PEOPLE v. SIKORSKI

Reset A A Font size: Print

Supreme Court, Appellate Division, First Department, New York.

The PEOPLE of the State of New York, Respondent, v. Josef SIKORSKI, etc., Defendant-Appellant.

Decided: February 22, 2001

NARDELLI, J.P., WILLIAMS, TOM, WALLACH and FRIEDMAN, JJ. Claris Ramos Sukkar, for Respondent. John Schoeffel, for Defendant-Appellant.
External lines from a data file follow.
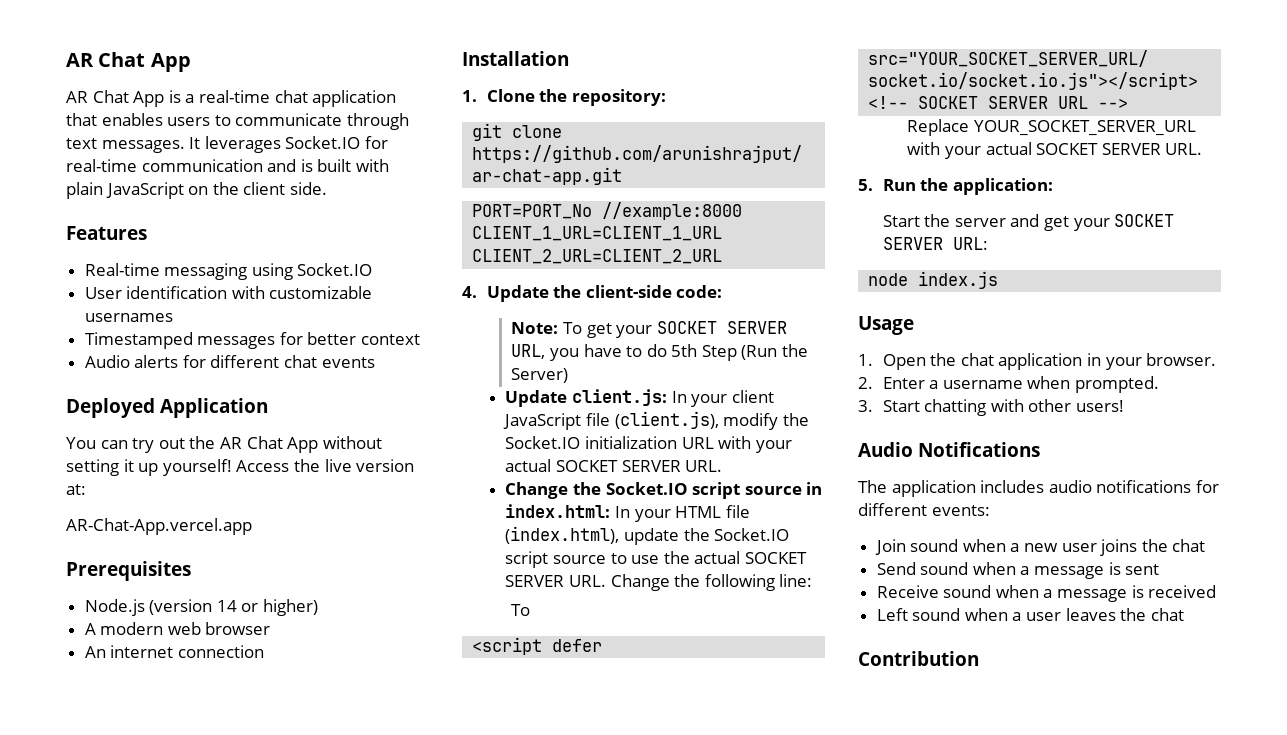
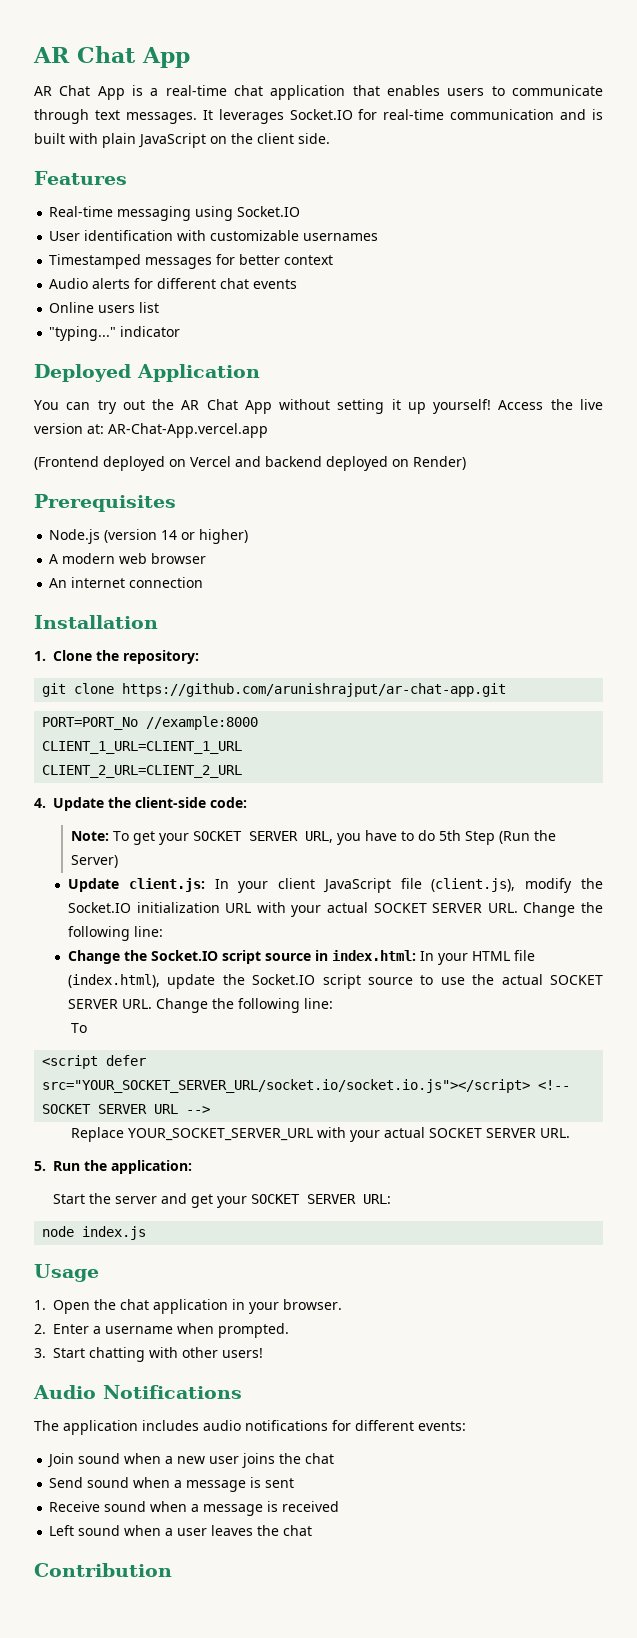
+ Online users list
+ "typing..." indicator
- Access the live version at:
- AR-Chat-App.vercel.app
+ Access the live version at: AR-Chat-App.vercel.app
+ (Frontend deployed on Vercel and backend deployed on Render)
- Update client.js: In your client JavaScript file (client.js), modify the Socket.IO initialization URL with your actual SOCKET SERVER URL.
+ Update client.js: In your client JavaScript file (client.js), modify the Socket.IO initialization URL with your actual SOCKET SERVER URL. Change the following line:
Judgment, Supreme Court, Bronx County (Gerald Sheindlin, J.), rendered May 26, 1998, convicting defendant, after nonjury trial, of aggravated unlicensed operation of a motor vehicle in the first degree, and sentencing defendant to a term of six months incarceration and a $1000 fine, unanimously modified, on the law, to the extent of reducing defendant's conviction of aggravated unlicensed operation of a motor vehicle in the first degree (Vehicle and Traffic Law § 511[3][a][ii] ) to aggravated unlicensed operation of a motor vehicle in the second degree (Vehicle and Traffic Law § 511[2][a][iv] ), vacating the sentence imposed, remitting the matter to Supreme Court for resentencing, and otherwise affirmed.

 Contrary to the conclusion reached by Supreme Court, the People failed to establish that defendant committed the crime of aggravated unlicensed operation of a motor vehicle in the first degree, which requires proof that defendant operated a vehicle with 10 or more license suspensions in effect (Vehicle and Traffic Law § 511[3][a][ii] ).   In this regard, the abstract of defendant's driving record that was introduced into evidence by the People was not properly certified as required by CPLR 4540(b) (see, People v. Smith, 258 A.D.2d 245, 697 N.Y.S.2d 783, lv. denied 94 N.Y.2d 829, 702 N.Y.S.2d 600, 724 N.E.2d 392).

The evidence was, however, sufficient to sustain a conviction for the lesser included offense of aggravated unlicensed operation of a motor vehicle in the second degree, which requires proof that defendant had three or more suspensions in effect (see, Vehicle and Traffic Law § 511[2][a][iv] ).   We note that this charge was supported by the admission of eight notices of suspension and defendant has not challenged the admissibility of this evidence on appeal.